*** MATERIAL PROVIDED ***

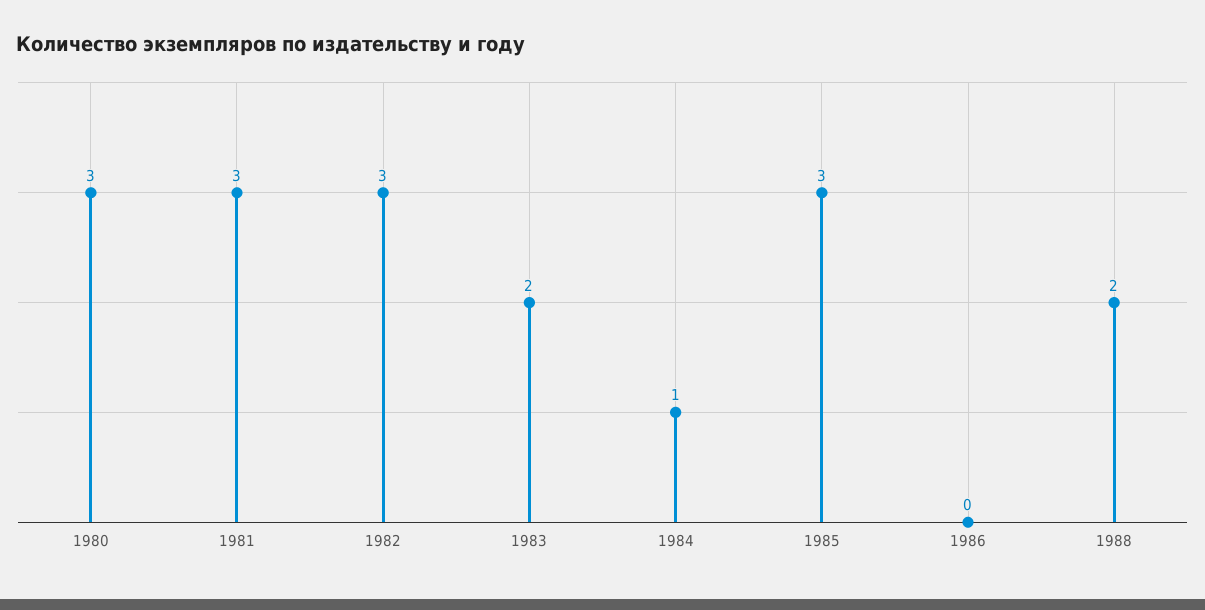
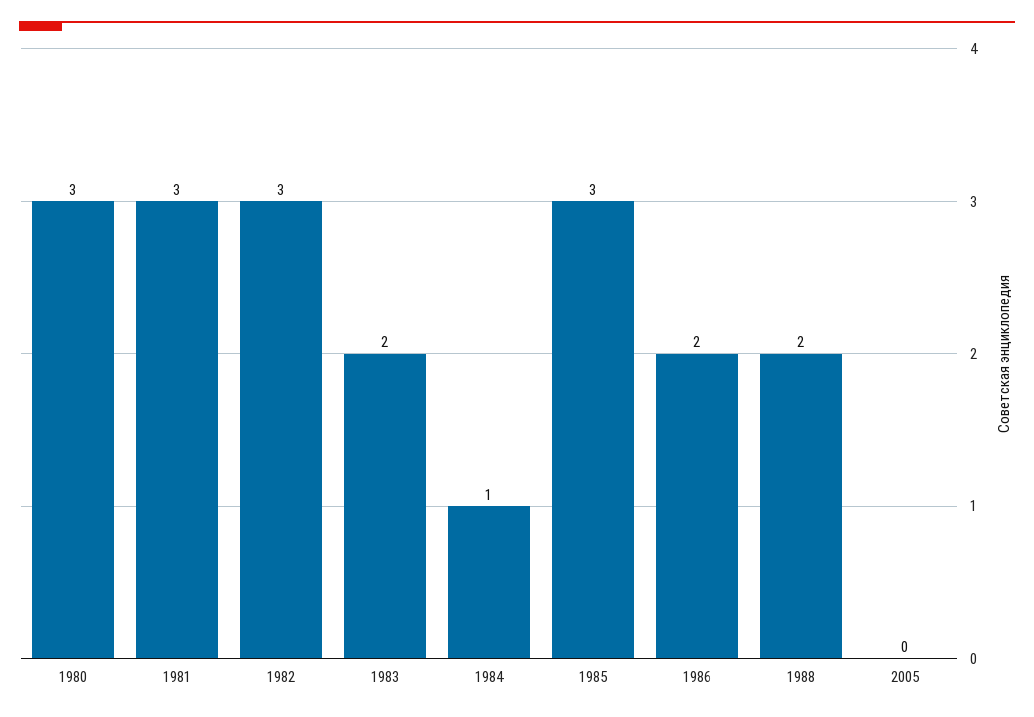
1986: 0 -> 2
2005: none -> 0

***
*** MATERIAL PROVIDED ***

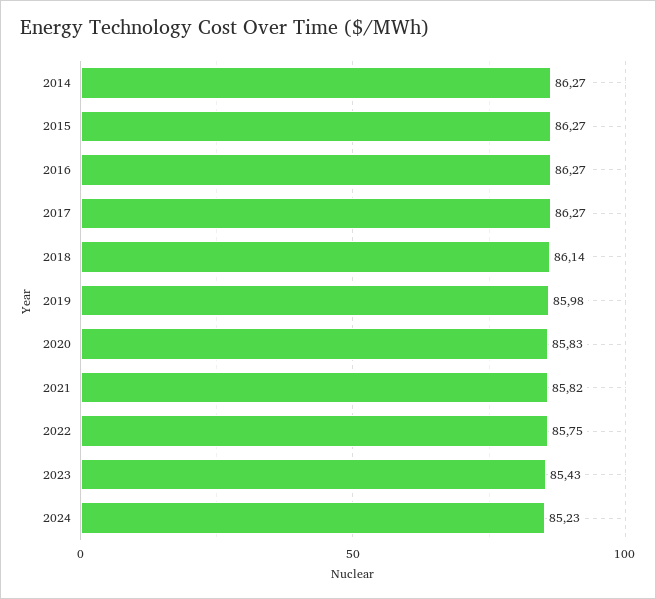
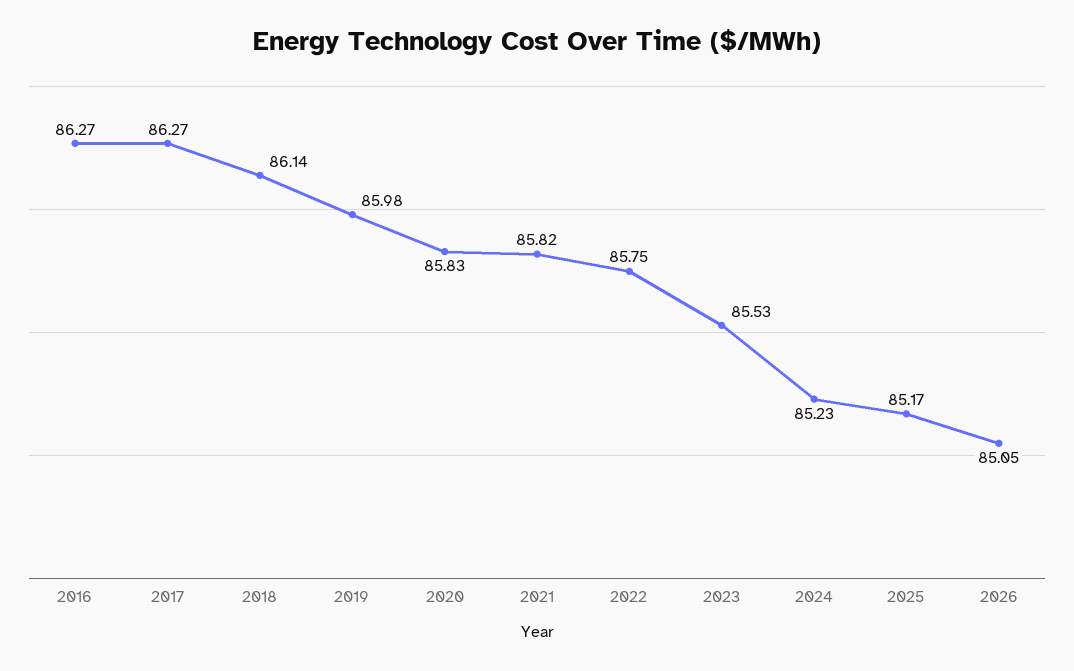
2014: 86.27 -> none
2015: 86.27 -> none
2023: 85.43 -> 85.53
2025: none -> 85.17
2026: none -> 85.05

***

## YOUR ASSIGNMENT
Scanning the data above, copy out every line where "none" is found.

## SOLUTION
2005: none -> 0
2014: 86.27 -> none
2015: 86.27 -> none
2025: none -> 85.17
2026: none -> 85.05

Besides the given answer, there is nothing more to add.